***** INPUT MATERIAL

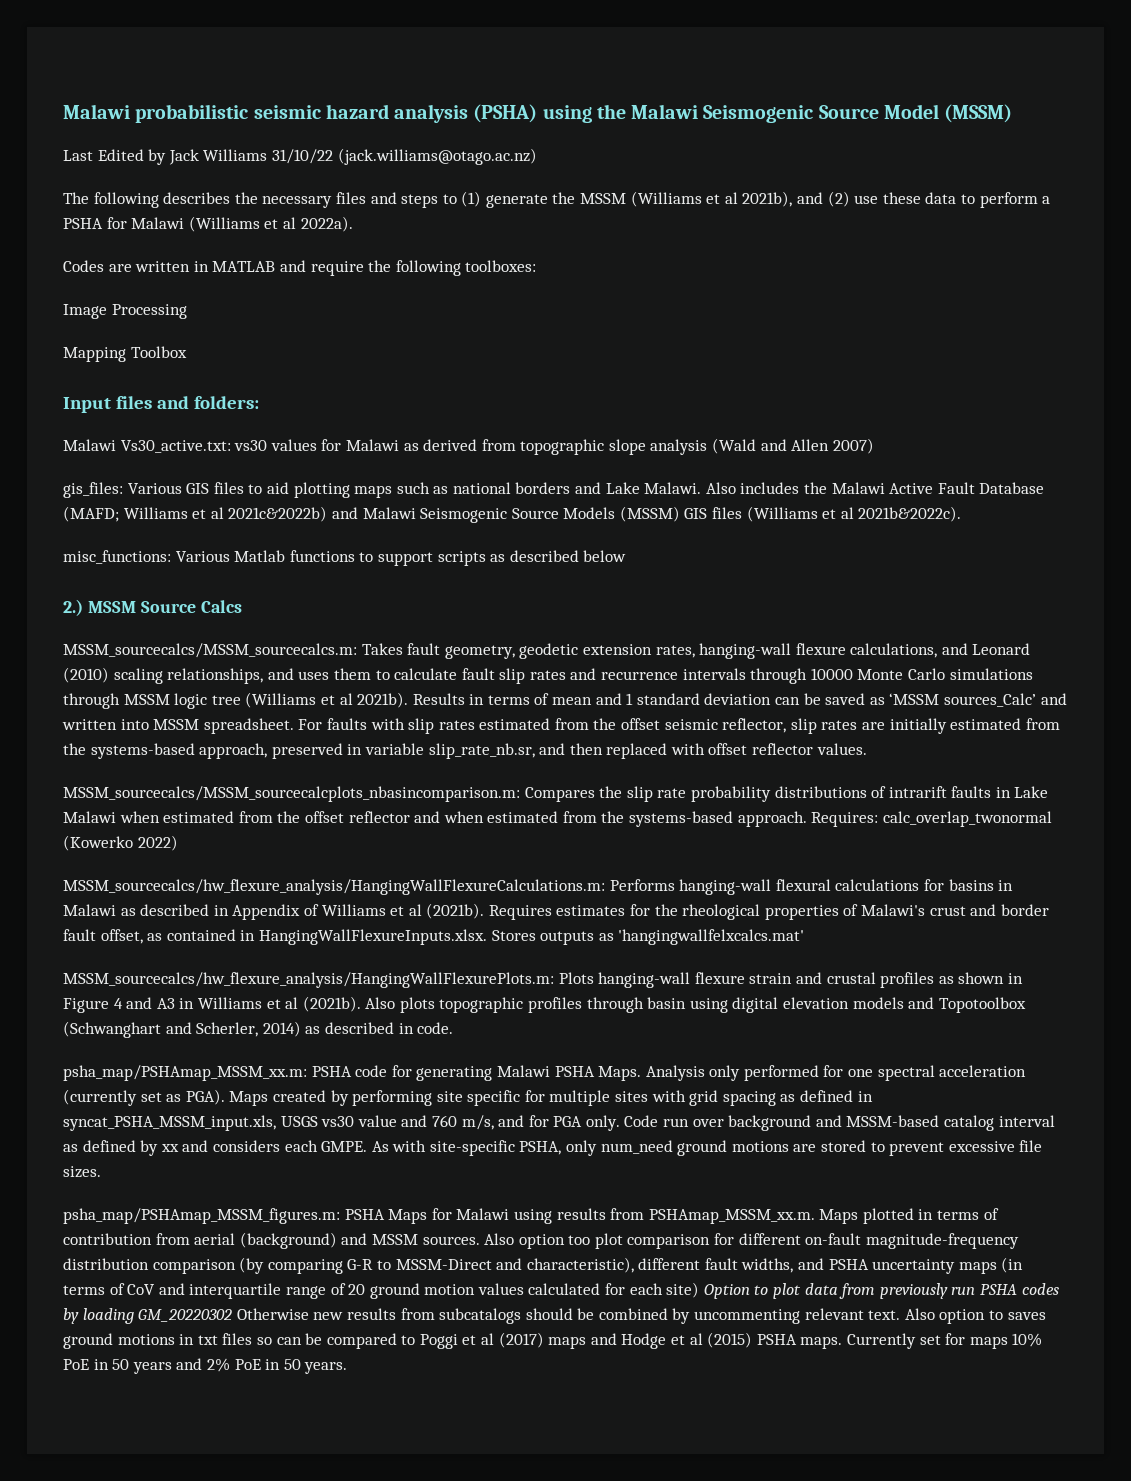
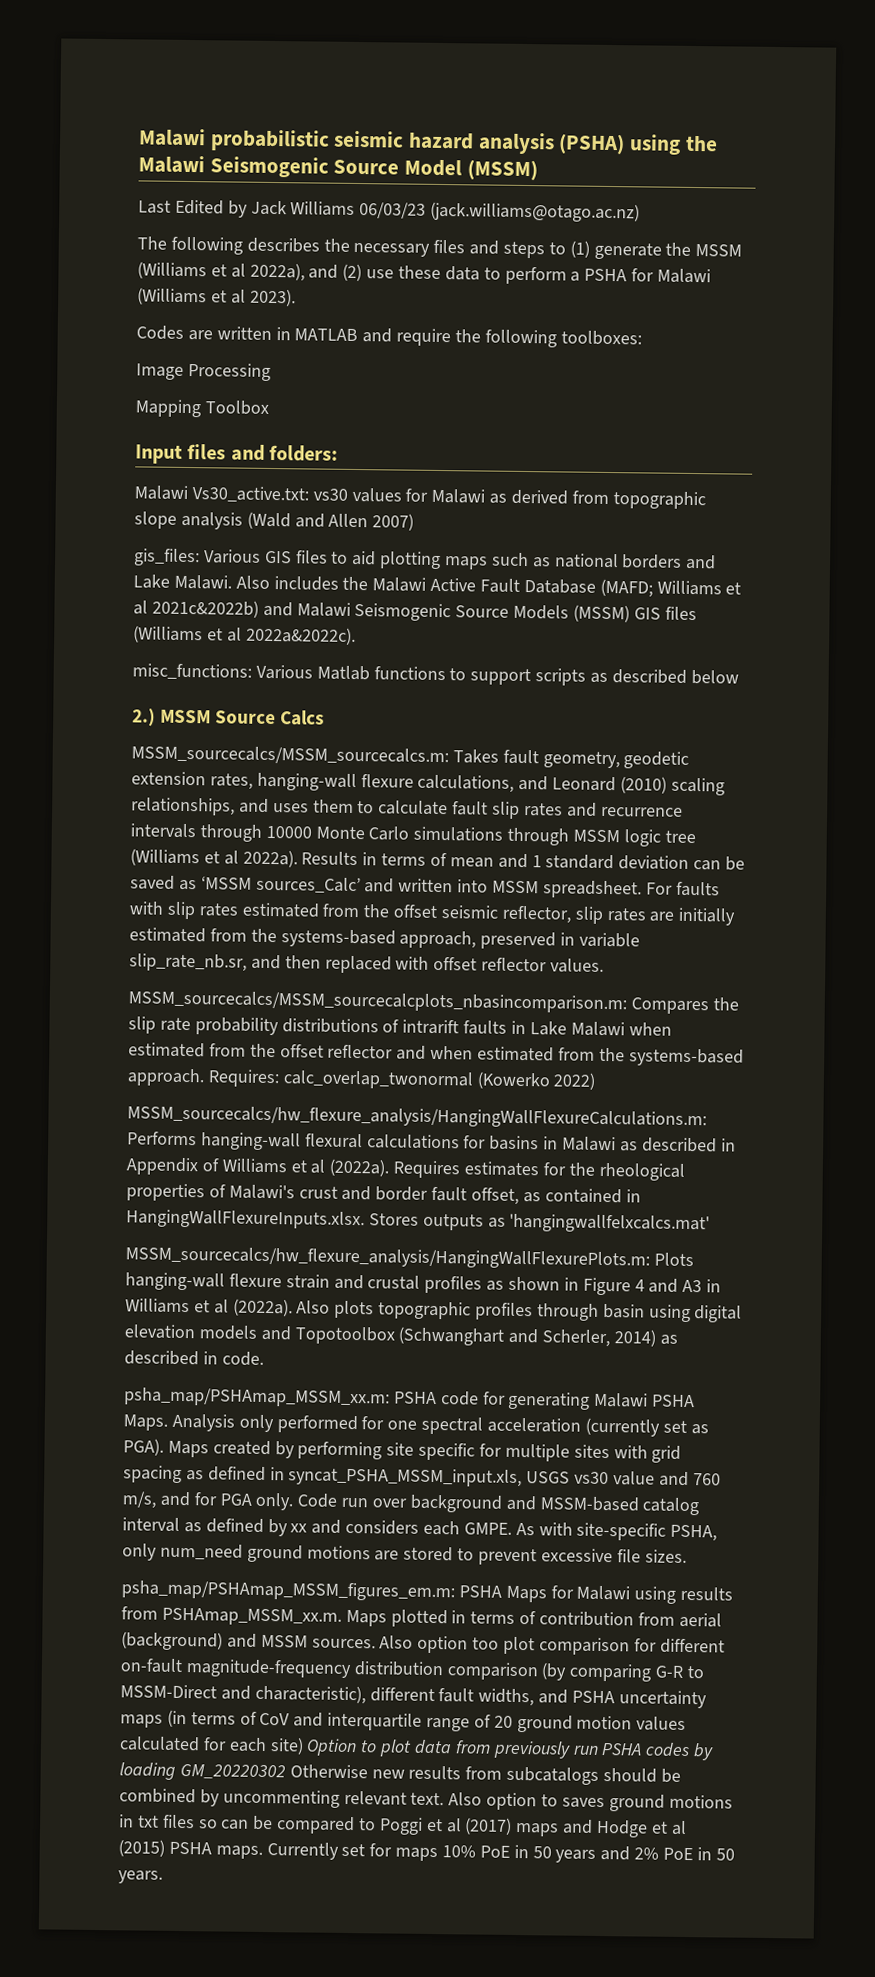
- Last Edited by Jack Williams 31/10/22 (jack.williams@otago.ac.nz)
+ Last Edited by Jack Williams 06/03/23 (jack.williams@otago.ac.nz)
- The following describes the necessary files and steps to (1) generate the MSSM (Williams et al 2021b), and (2) use these data to perform a PSHA for Malawi (Williams et al 2022a).
+ The following describes the necessary files and steps to (1) generate the MSSM (Williams et al 2022a), and (2) use these data to perform a PSHA for Malawi (Williams et al 2023).
- Also includes the Malawi Active Fault Database (MAFD; Williams et al 2021c&2022b) and Malawi Seismogenic Source Models (MSSM) GIS files (Williams et al 2021b&2022c).
+ Also includes the Malawi Active Fault Database (MAFD; Williams et al 2021c&2022b) and Malawi Seismogenic Source Models (MSSM) GIS files (Williams et al 2022a&2022c).
- MSSM_sourcecalcs/MSSM_sourcecalcs.m: Takes fault geometry, geodetic extension rates, hanging-wall flexure calculations, and Leonard (2010) scaling relationships, and uses them to calculate fault slip rates and recurrence intervals through 10000 Monte Carlo simulations through MSSM logic tree (Williams et al 2021b).
+ MSSM_sourcecalcs/MSSM_sourcecalcs.m: Takes fault geometry, geodetic extension rates, hanging-wall flexure calculations, and Leonard (2010) scaling relationships, and uses them to calculate fault slip rates and recurrence intervals through 10000 Monte Carlo simulations through MSSM logic tree (Williams et al 2022a).
- MSSM_sourcecalcs/hw_flexure_analysis/HangingWallFlexureCalculations.m: Performs hanging-wall flexural calculations for basins in Malawi as described in Appendix of Williams et al (2021b).
+ MSSM_sourcecalcs/hw_flexure_analysis/HangingWallFlexureCalculations.m: Performs hanging-wall flexural calculations for basins in Malawi as described in Appendix of Williams et al (2022a).
- MSSM_sourcecalcs/hw_flexure_analysis/HangingWallFlexurePlots.m: Plots hanging-wall flexure strain and crustal profiles as shown in Figure 4 and A3 in Williams et al (2021b).
+ MSSM_sourcecalcs/hw_flexure_analysis/HangingWallFlexurePlots.m: Plots hanging-wall flexure strain and crustal profiles as shown in Figure 4 and A3 in Williams et al (2022a).
- psha_map/PSHAmap_MSSM_figures.m: PSHA Maps for Malawi using results from PSHAmap_MSSM_xx.m. Maps plotted in terms of contribution from aerial (background) and MSSM sources.
+ psha_map/PSHAmap_MSSM_figures_em.m: PSHA Maps for Malawi using results from PSHAmap_MSSM_xx.m. Maps plotted in terms of contribution from aerial (background) and MSSM sources.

**********

Leaving the pictures out, print every line of the listing exactly.

## ANSWER TO THIS PROBLEM
- Last Edited by Jack Williams 31/10/22 (jack.williams@otago.ac.nz)
+ Last Edited by Jack Williams 06/03/23 (jack.williams@otago.ac.nz)
- The following describes the necessary files and steps to (1) generate the MSSM (Williams et al 2021b), and (2) use these data to perform a PSHA for Malawi (Williams et al 2022a).
+ The following describes the necessary files and steps to (1) generate the MSSM (Williams et al 2022a), and (2) use these data to perform a PSHA for Malawi (Williams et al 2023).
- Also includes the Malawi Active Fault Database (MAFD; Williams et al 2021c&2022b) and Malawi Seismogenic Source Models (MSSM) GIS files (Williams et al 2021b&2022c).
+ Also includes the Malawi Active Fault Database (MAFD; Williams et al 2021c&2022b) and Malawi Seismogenic Source Models (MSSM) GIS files (Williams et al 2022a&2022c).
- MSSM_sourcecalcs/MSSM_sourcecalcs.m: Takes fault geometry, geodetic extension rates, hanging-wall flexure calculations, and Leonard (2010) scaling relationships, and uses them to calculate fault slip rates and recurrence intervals through 10000 Monte Carlo simulations through MSSM logic tree (Williams et al 2021b).
+ MSSM_sourcecalcs/MSSM_sourcecalcs.m: Takes fault geometry, geodetic extension rates, hanging-wall flexure calculations, and Leonard (2010) scaling relationships, and uses them to calculate fault slip rates and recurrence intervals through 10000 Monte Carlo simulations through MSSM logic tree (Williams et al 2022a).
- MSSM_sourcecalcs/hw_flexure_analysis/HangingWallFlexureCalculations.m: Performs hanging-wall flexural calculations for basins in Malawi as described in Appendix of Williams et al (2021b).
+ MSSM_sourcecalcs/hw_flexure_analysis/HangingWallFlexureCalculations.m: Performs hanging-wall flexural calculations for basins in Malawi as described in Appendix of Williams et al (2022a).
- MSSM_sourcecalcs/hw_flexure_analysis/HangingWallFlexurePlots.m: Plots hanging-wall flexure strain and crustal profiles as shown in Figure 4 and A3 in Williams et al (2021b).
+ MSSM_sourcecalcs/hw_flexure_analysis/HangingWallFlexurePlots.m: Plots hanging-wall flexure strain and crustal profiles as shown in Figure 4 and A3 in Williams et al (2022a).
- psha_map/PSHAmap_MSSM_figures.m: PSHA Maps for Malawi using results from PSHAmap_MSSM_xx.m. Maps plotted in terms of contribution from aerial (background) and MSSM sources.
+ psha_map/PSHAmap_MSSM_figures_em.m: PSHA Maps for Malawi using results from PSHAmap_MSSM_xx.m. Maps plotted in terms of contribution from aerial (background) and MSSM sources.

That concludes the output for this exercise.